November 15 2006

 Today I received a mail from Hong.  Its content is following.

This is an explanation I got from Matthew Flatt today (Matthew is
the author of MzScheme), from his text, the call/cc stack or the stack
frame should be copied to the heap, and then reload it to the
stack when it is required to restore, while in the call/ec, the
stack does not need to be copied to the heap, since it is only
purposed to be used to escape the block:

>> I guess you were try to mention the C's auto, register and volatile
>> variables in the setjmp and longjmp of call/ec block do not need
>> to handle, while in call/cc they all have to be kept somewhere for
>> restore. Is this right?
>
> No, it's a much bigger difference than that. `call/cc' has to copy the
> stack, in case the continuation is invoked after it returns. `call/ec'
> never has to copy the stack, because it can only be used to escape
> while the old part of the stack is still in place.

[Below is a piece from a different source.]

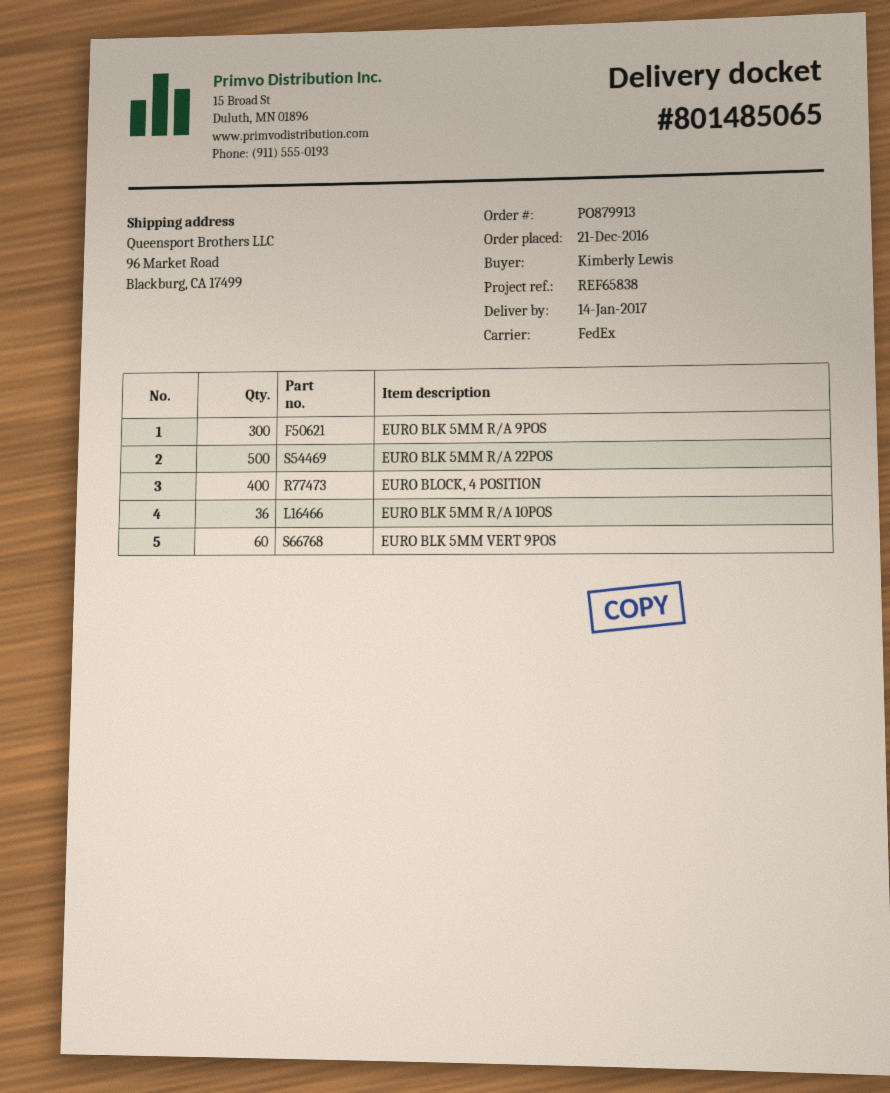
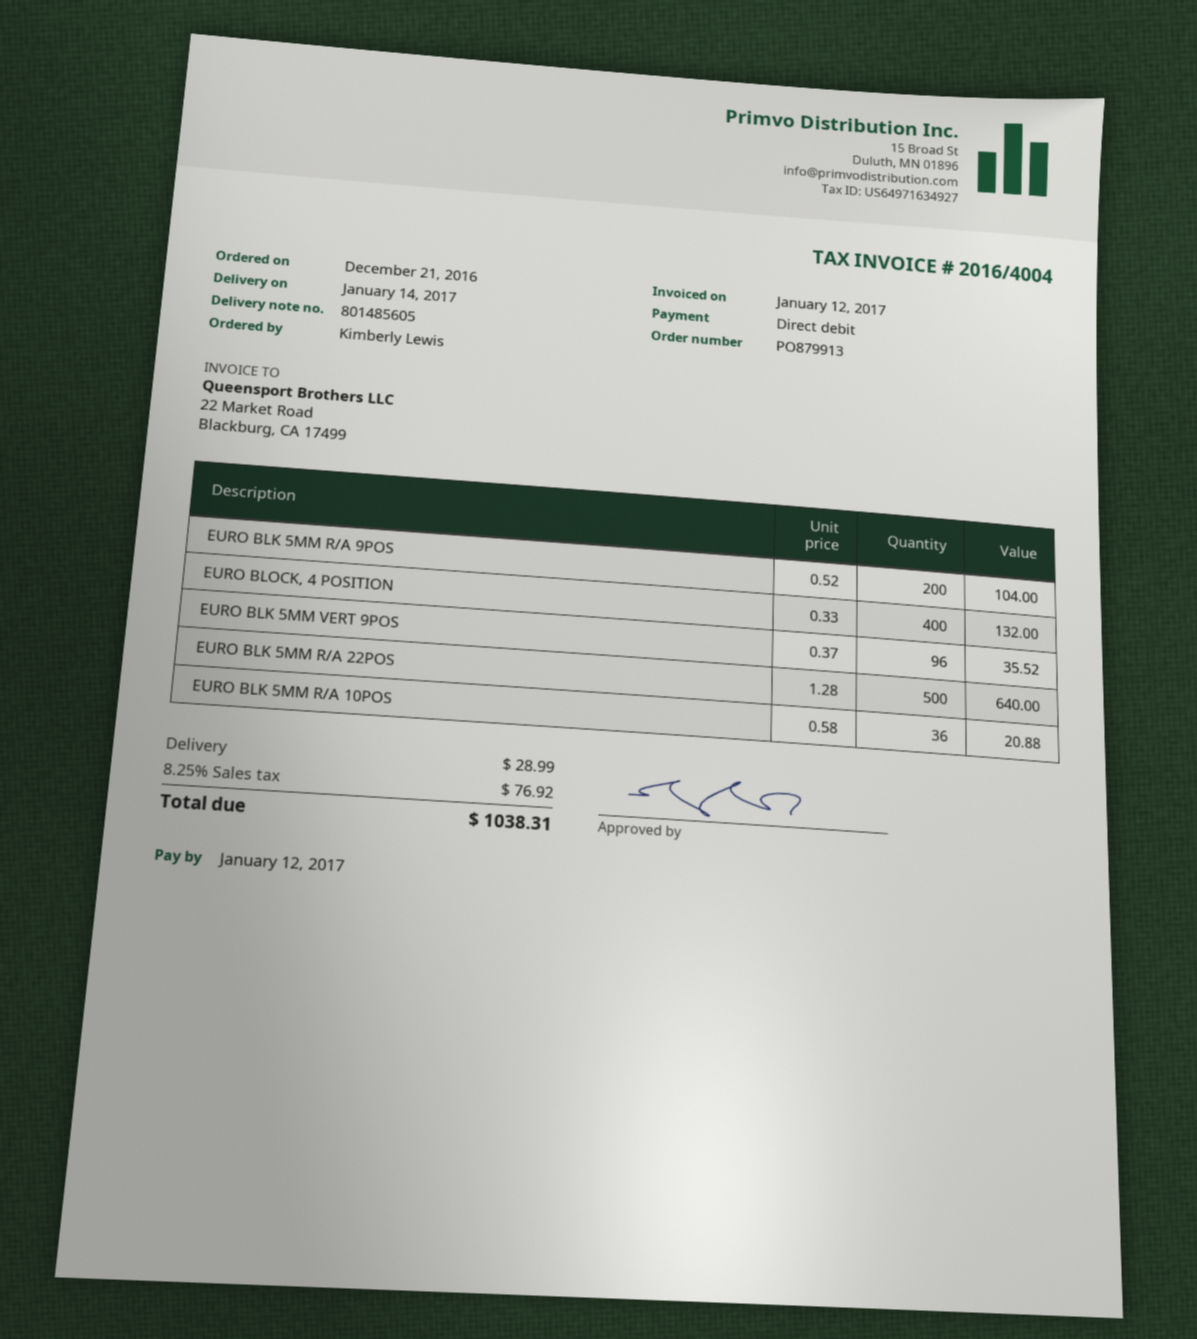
delivery note number: 801485065 -> 801485605
EURO BLK 5MM R/A 9POS: 300 -> 200
EURO BLK 5MM VERT 9POS: 60 -> 96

In short, call/cc is a very nice feature, but it is not cheap (nowadays,
the computers allow this cost though). Call/ec is cheap, it does not
to copy the environmental blocks for restoring.

Note that call/ec is not a standard feature required in R5RS.


I made an example program to show the difference of call/cc and call/ec:

(define-values (x y) (values '() '()))

(+ 1 (call/cc (lambda (k)
               (set! x k)
               (k 100)
               (* 3 7))))
=> 101

which shows the continuation of "adding one" is copied to somewhere
in the heap, and can be called back for the evaluation:

(x 10)
=> 11

For call/ec, try this:

(+ 1 (call/ec (lambda (q)
               (set! y q)
               (q 100)
               (* 3 7))))
=>101 ; same value returned as previous one, but different story underneath.

which shows the stack disappeared (not copied to somewhere in the heap,
but to the sub-stack frame), thus it can not be restored later outside
the block:

(y 10)
=> continuation application: attempt to jump into an escape continuation.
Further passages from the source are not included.